CrystalDiskInfo Not Detecting Your Drive? (5 Easy Fixes)

CrystalDiskInfo Not Detecting Your Drive? (5 Easy Fixes)

Is CrystalDiskInfo not showing your external hard drive, USB, or internal SSD? Try these 5 simple fixes to resolve the “Disk Not Found” error and read your S.M.A.R.T. data.

Introduction

You suspect your hard drive might be failing, so you download CrystalDiskInfo to check its health. But when you open the software, your drive is completely missing from the top menu bar.

Seeing a blank screen or a “Disk Not Found” error in CrystalDiskInfo is incredibly frustrating. However, before you panic and assume your drive is completely dead, you should know that this is a very common software issue.

CrystalDiskInfo requires low-level hardware access to read S.M.A.R.T. data. Sometimes, Windows permissions, cheap USB enclosures, or outdated software can block this connection. Here are 5 easy ways to fix CrystalDiskInfo not detecting your drive.

Fix 1: Enable Advanced USB Search (For External Drives)

By far, the most common reason CrystalDiskInfo cannot see a drive is because it is plugged in externally via USB. Many external hard drive enclosures use cheap “bridge chips” that block S.M.A.R.T. data from reaching the computer.

Furthermore, CrystalDiskInfo occasionally ignores USB drives by default to speed up its loading time. You need to force the software to look for them.

How to fix it:

  1. Open CrystalDiskInfo.

  2. Click on Function in the top menu bar.

  3. Hover over Advanced Feature.

  4. Click on Advanced Disk Search.

  5. (Optional) If it still doesn’t appear, go back to Advanced Feature and click on [DEBUG] USB/IEEE 1394.

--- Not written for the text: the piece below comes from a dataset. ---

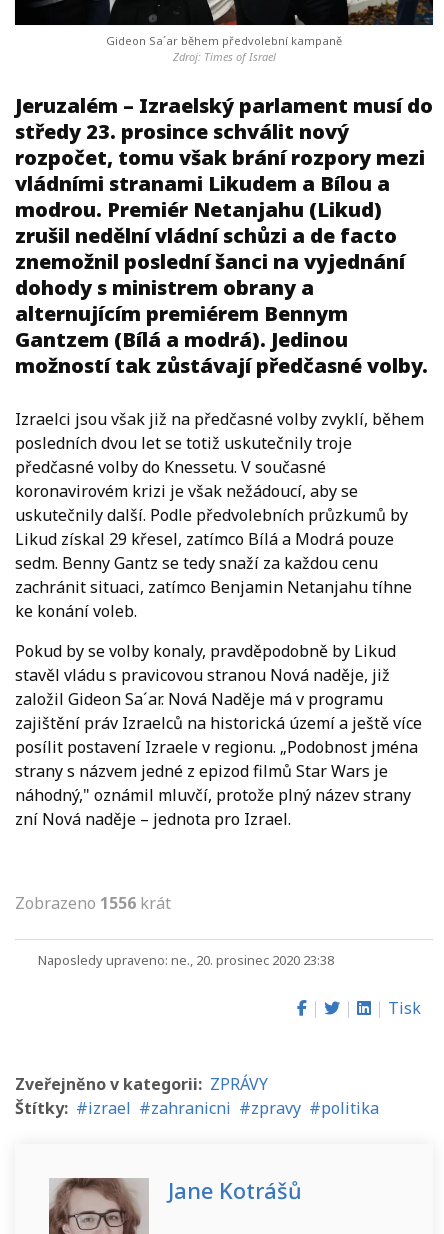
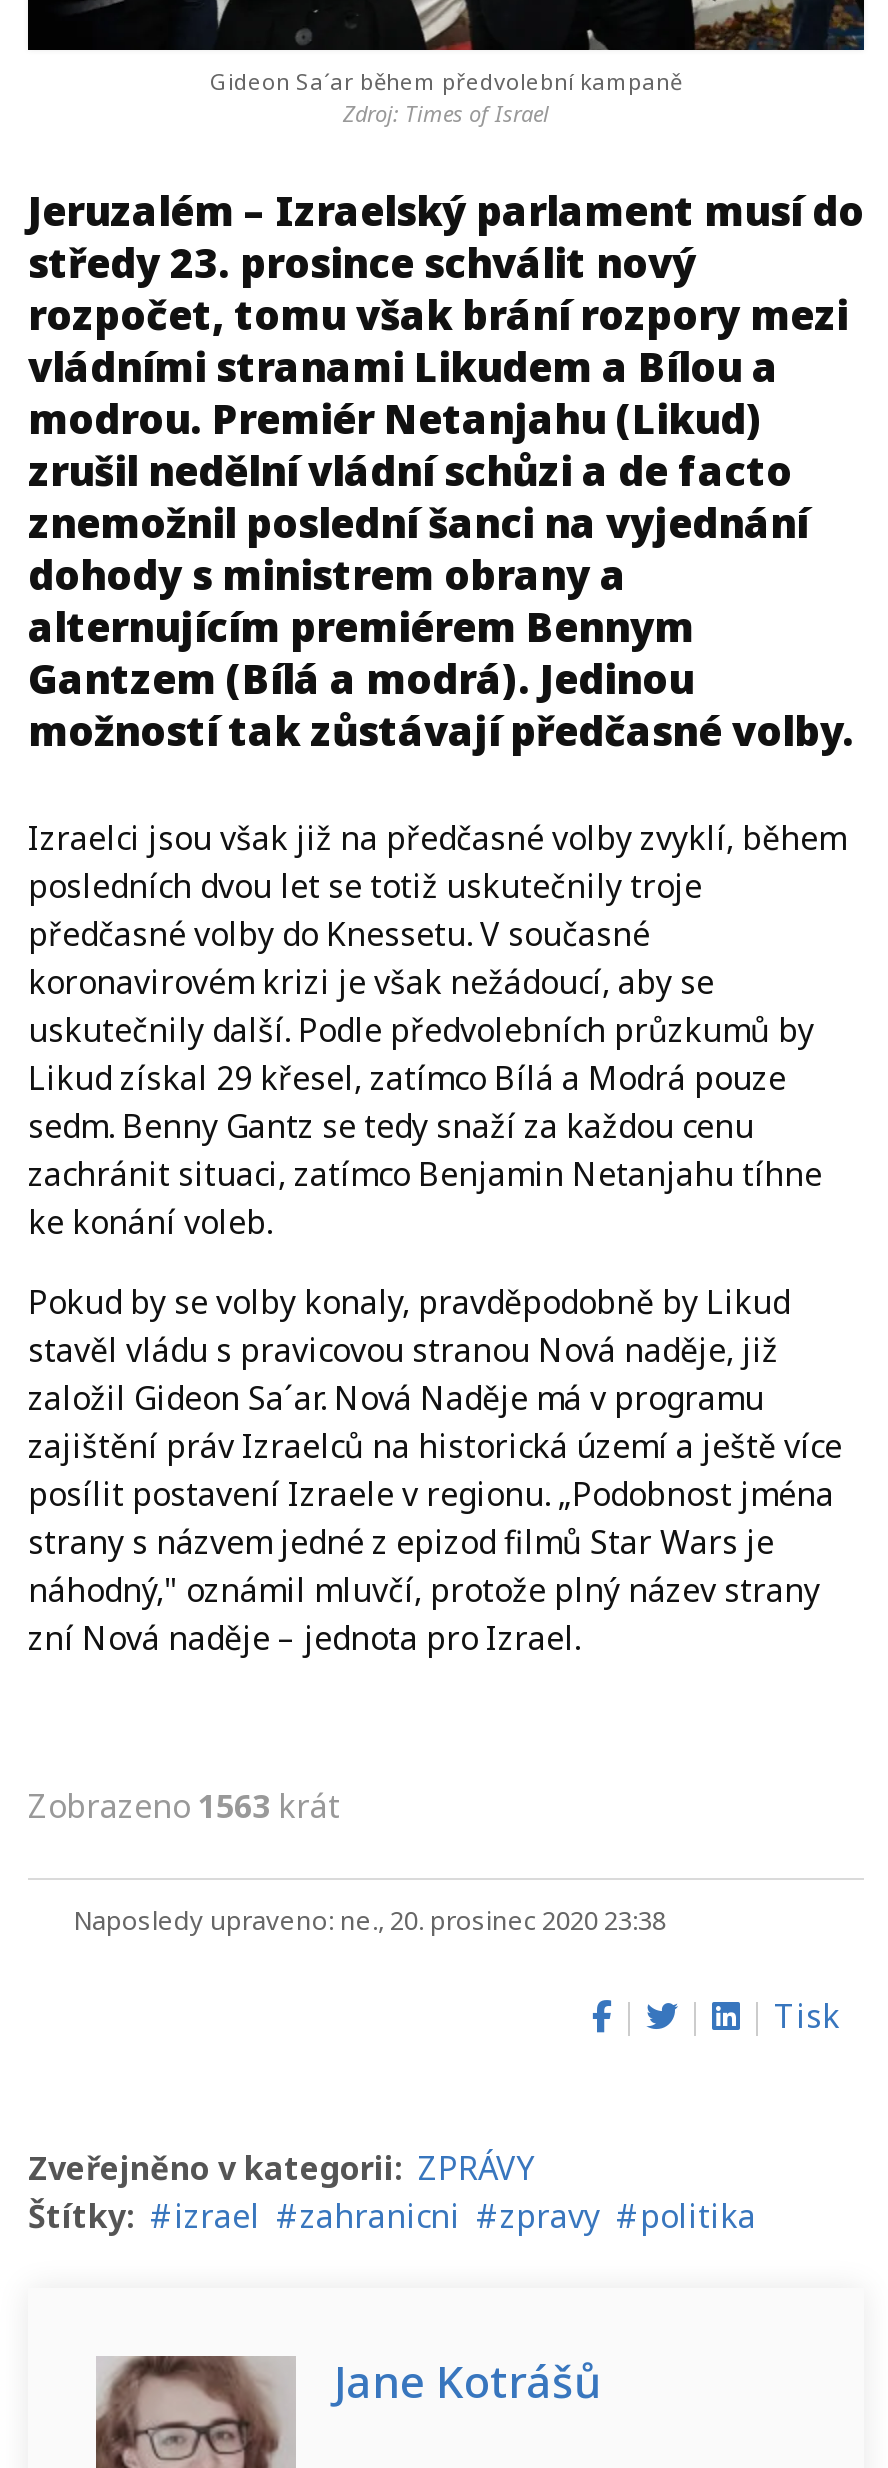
- Zobrazeno 1556 krát
+ Zobrazeno 1563 krát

Note: CrystalDiskInfo is designed for HDDs and SSDs. It generally cannot read standard USB Flash Drives (thumb drives) or SD cards, as those devices do not have S.M.A.R.T. monitoring chips built into them.

Fix 2: Run as Administrator

To talk directly to your motherboard and storage controllers, CrystalDiskInfo needs elevated Windows permissions. If you are running the program on a standard Windows user account without Admin rights, the software will be blocked from seeing your drives.

How to fix it:

  1. Close CrystalDiskInfo completely.

  2. Right-click on the CrystalDiskInfo shortcut (or the .exe file).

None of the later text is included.